Automatic regeneration is as 'intelligent' as it can be right now. It knows enough not to do anything when there are no changes. It knows enough to only update elements which have been changed, and elements to which changes propagate because of relationships. But sometimes the performance hit from each successive change (for example, setting of 15 parameters on 100 instances) can add up.
Manual regeneration is exactly the same routine used in Automatic regeneration (it knows not to do anything when nothing is needed, etc). The add-in application has total control over when it is invoked. This allows your application logic to minimize the number of calls, by only calling it when you really need to read data from a potentially modified element.

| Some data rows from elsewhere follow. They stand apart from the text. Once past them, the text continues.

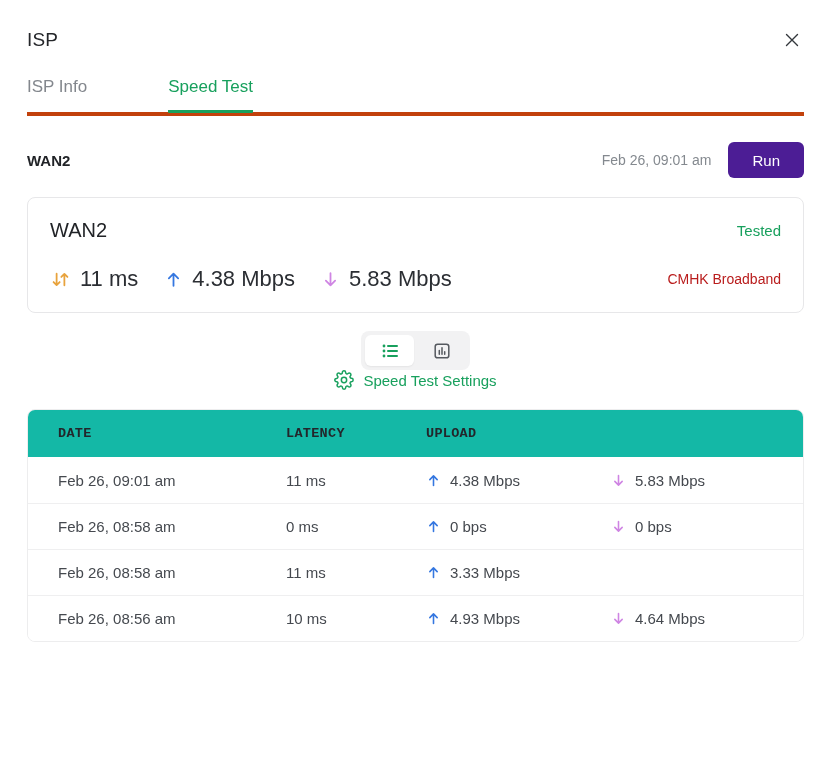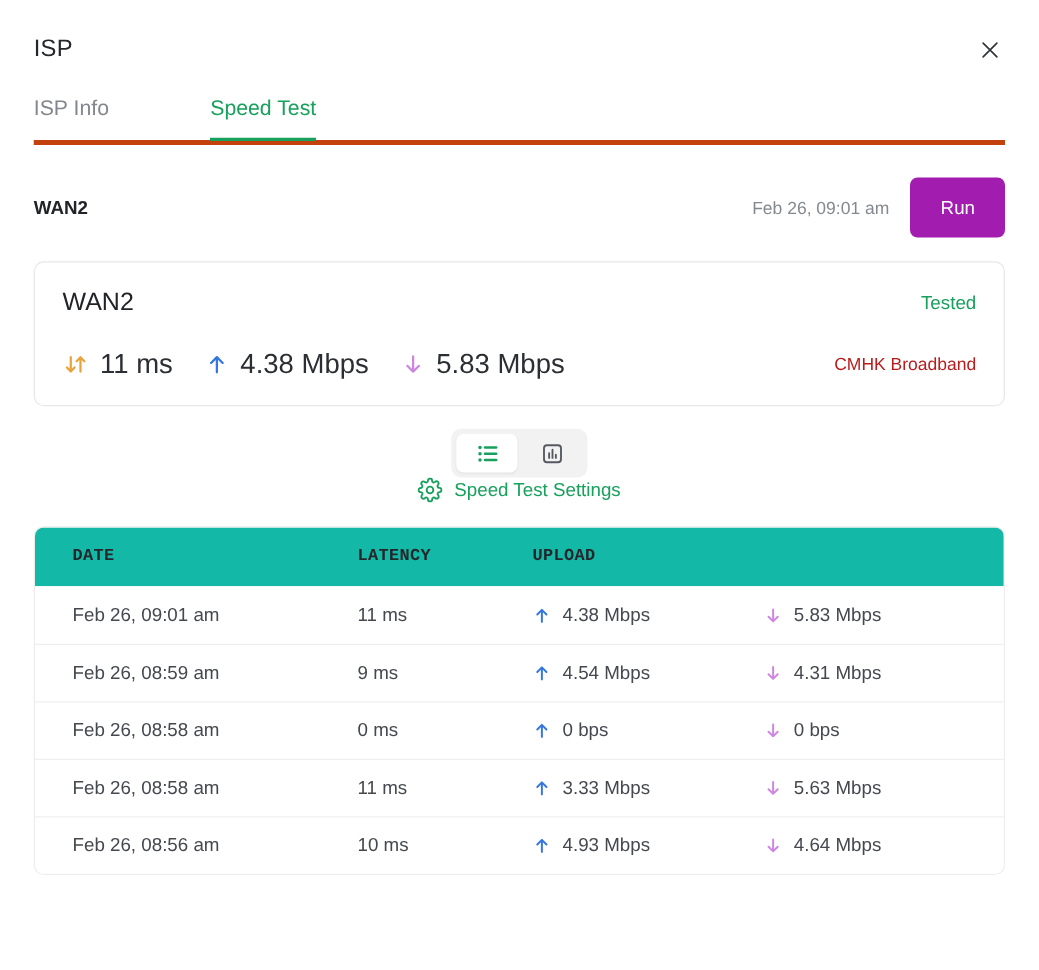"Run" .run-btn { background: #a21caf -> #4c1d95; height: 48px -> 36px }
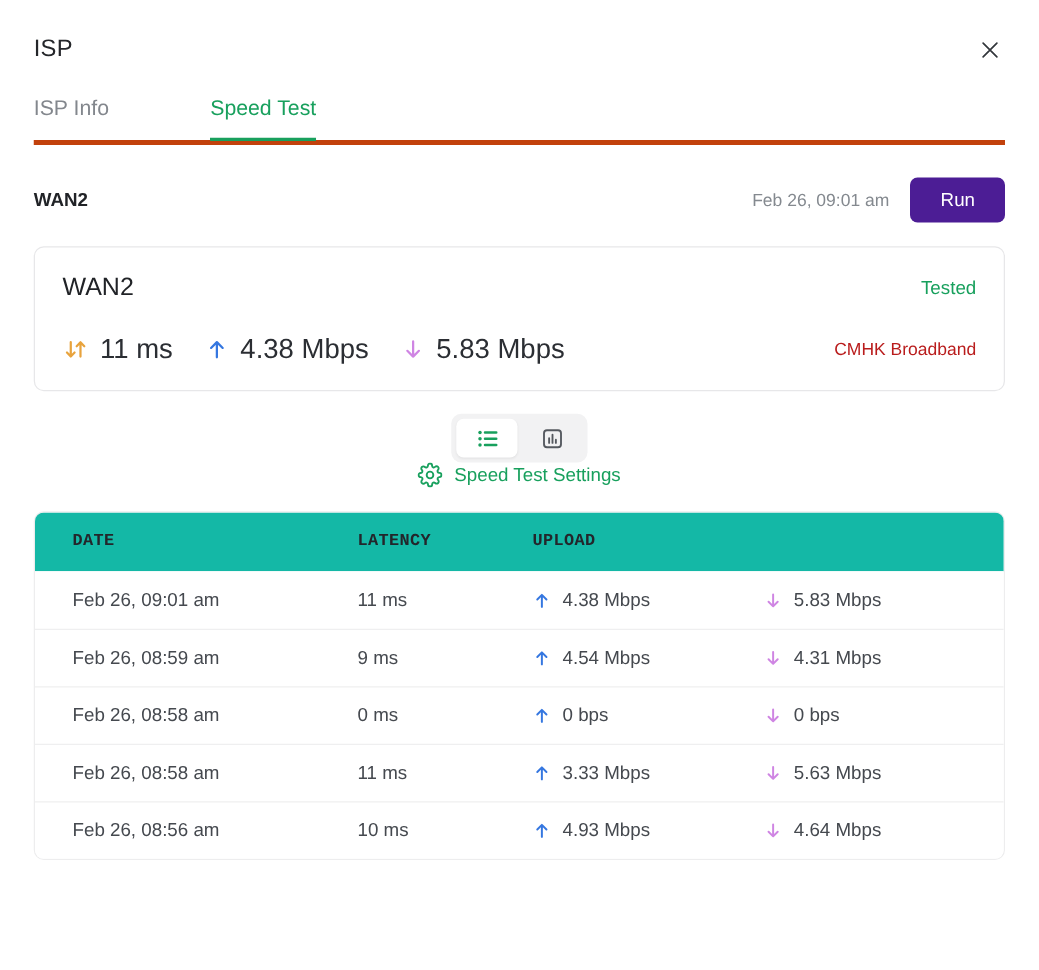"Feb 26, 08:59 am" div.t-row { html: <div> <div>Feb 26, 08:59 am</div> <div>9 ms</div> <div> <span> <svg> <path></path> </svg> </span> <span>4.54 Mbps</span> </div> <div> <span> <svg> <path></path> </svg> </span> <span>4.31 Mbps</span> </div> </div> -> none }
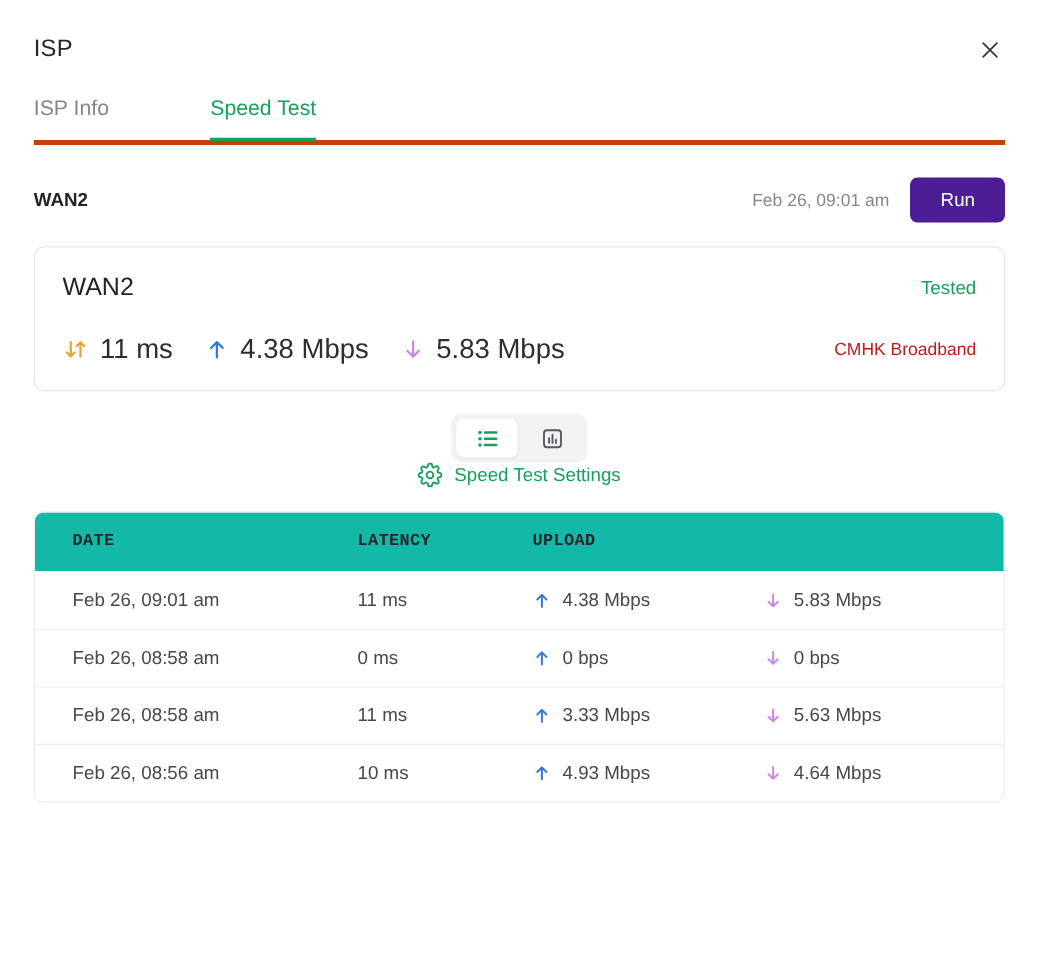"5.63 Mbps" div.t-cell { html: <div> <span> <svg> <path></path> </svg> </span> <span>5.63 Mbps</span> </div> -> none }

The automatic option is not new, there just was no other choice previously. When we discussed how to add the attributes to choose between manual and automatic, we considered making a default. It turned out that there is no reasonable default: automatic is what existing code was written to expect, but not what developers were asking for or what we deem useful for moving forward. So there is no default value for this attribute, and you must apply the Automatic value explicitly and endure the compiler warning.
I hope that this helps clarify the issue and look forward to hearing what performance improvements can be achieved with the new option.